Kolaborasi ini berfokus pada penguatan pengelolaan sumber daya alam berkelanjutan, pembangunan rendah karbon, dan adaptasi terhadap perubahan iklim.
“Berau punya kekayaan alam luar biasa, tapi tanpa sumber daya manusia yang unggul, kekayaan ini bisa jadi sia-sia. Saya ingin masyarakat kita jadi pelaku utama, bukan penonton di negeri sendiri,” tegas Bupati Sri Juniarsih Mas.
Salah satu capaian terbesar kolaborasi Pemkab Berau dan YKAN dalam lima tahun terakhir adalah keberhasilan 77 kampung dan dua kelurahan memperoleh pendanaan dari Bank Dunia melalui program Forest Carbon Partnership Facility–Carbon Fund (FCPF–CF).
Masing-masing kampung menerima dana sekitar Rp349,1 juta, ditambah dukungan bagi 15 kelompok masyarakat hutan dengan nominal antara Rp50–70 juta per kelompok.
Program ini mendorong masyarakat di tingkat tapak untuk menurunkan emisi karbon melalui pengelolaan hutan yang lestari.
“Berau bahkan jadi kabupaten terbaik dalam mendukung program Perhutanan Sosial Nasional (PeSoNa) 2025,” ujar Herlina.
Melalui kerja sama ini, Berau juga mencatat kemajuan signifikan dalam program Perhutanan Sosial.
Sebanyak 31 kelompok masyarakat kini memiliki hak kelola hutan seluas 106 ribu hektare, angka tertinggi dibanding kabupaten lain di Kalimantan Timur.
Keberhasilan ini menjadi bukti nyata peran aktif masyarakat dalam konservasi dan pengelolaan hutan berkelanjutan.
Selain konservasi, program Akademi SIGAP (Aksi Inspiratif Warga untuk Perubahan) juga berhasil mendampingi masyarakat dalam mengembangkan ekonomi berbasis sumber daya alam lestari.
Berbagai produk lokal Berau kini menembus pasar, seperti cokelat batangan, amplang, terasi, ikan kering, udang kering, kerajinan rotan, dan batik mangrove.
Bupati Sri Juniarsih berharap, produk khas Berau ini bisa dikenal secara nasional bahkan internasional.

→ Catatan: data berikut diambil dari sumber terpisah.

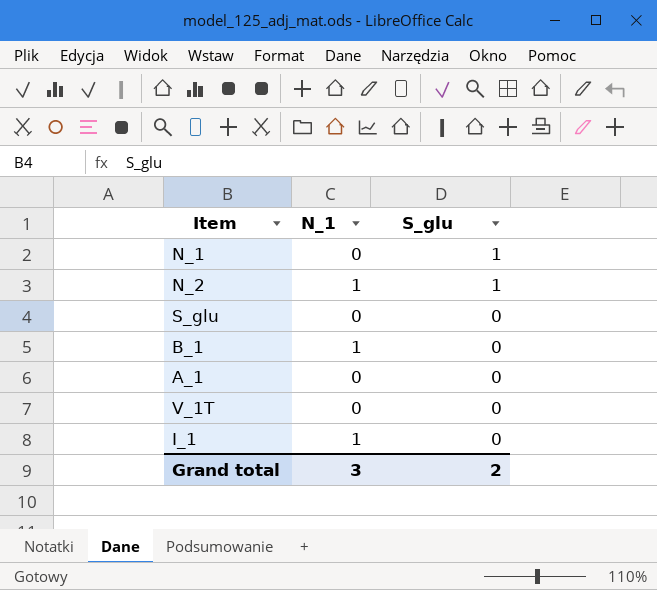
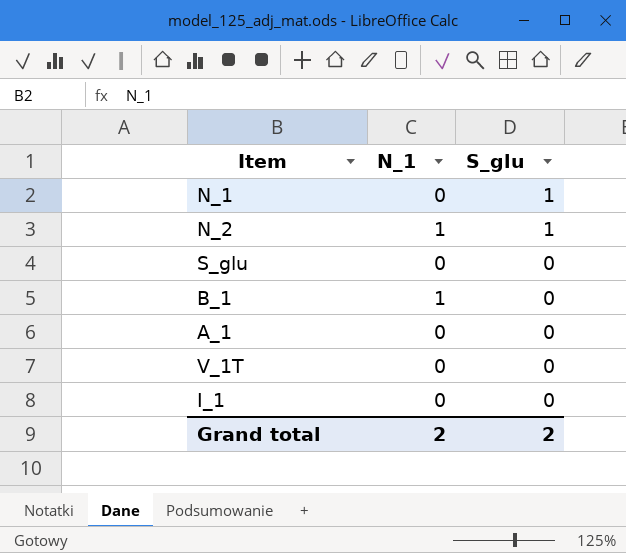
I_1 | N_1: 1 -> 0
Grand total | N_1: 3 -> 2

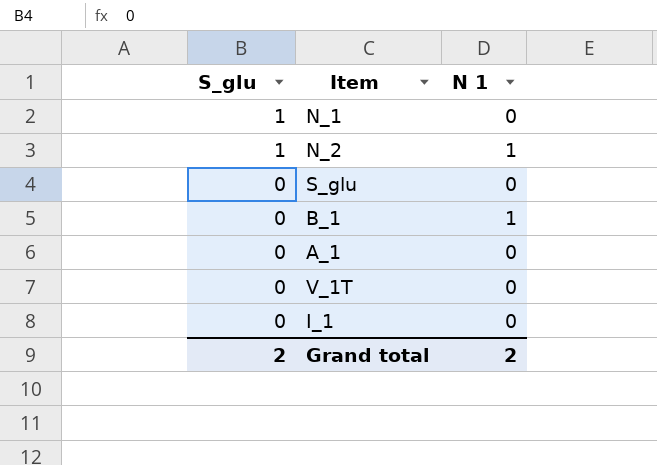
column S_glu | position: 3 -> 1
column name: N_1 -> N 1

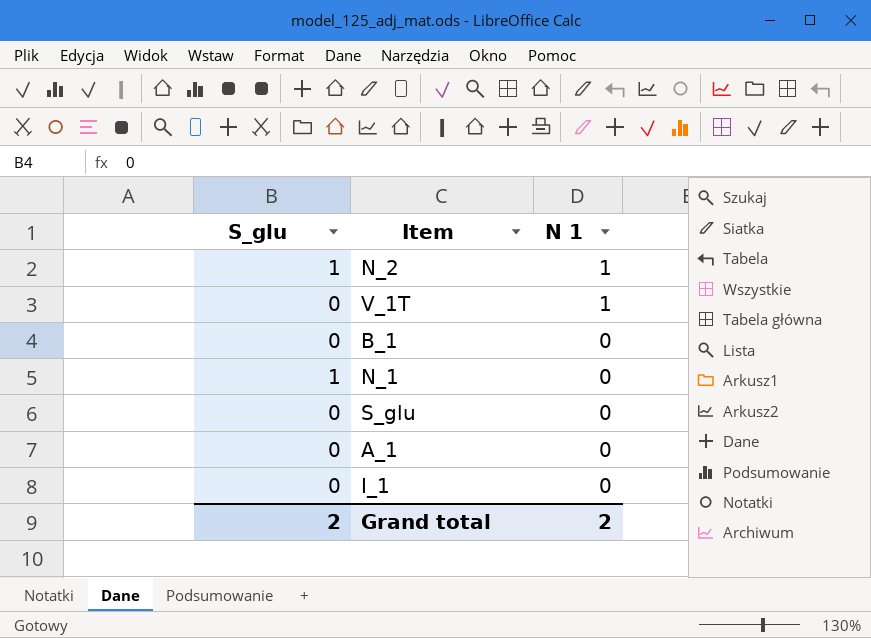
row order: S_glu descending -> N 1 descending
V_1T | N 1: 0 -> 1
B_1 | N 1: 1 -> 0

“Produk-produk ini harus kita kemas dan olah sendiri agar punya nilai jual tinggi. Saya ingin nama Berau dikenal lewat produk unggulannya,” ujarnya.
YKAN bersama Pemkab Berau juga memperkuat sektor kelautan melalui pembentukan UPTD Kawasan Konservasi Kepulauan Derawan dan Perairan Sekitarnya (KKP3K-KDPS).
Unit ini tengah berproses menjadi Badan Layanan Umum Daerah (BLUD) agar pendanaan pengelolaan laut bisa lebih berkelanjutan.
Di sisi lain, upaya restorasi mangrove terus dilakukan di lahan seluas 200 hektare dengan metode Shrimp–Carbon Aquaculture (SECURE). Model ini menggabungkan tambak udang ramah lingkungan dan penyerapan karbon alami.
Sejak 2002, YKAN (dulu The Nature Conservancy) telah bermitra dengan Pemkab Berau dalam berbagai program konservasi, pemberdayaan masyarakat, dan tata kelola hutan.
Menurut Herlina, keberlanjutan capaian ini harus diperkuat dengan fondasi hukum daerah yang kokoh.
“Kolaborasi ini bukan hanya soal konservasi, tapi bagaimana kita menciptakan masa depan yang sejahtera untuk masyarakat Berau. Landasan hukum penting agar manfaatnya bisa terus dirasakan,” pungkas Herlina (*).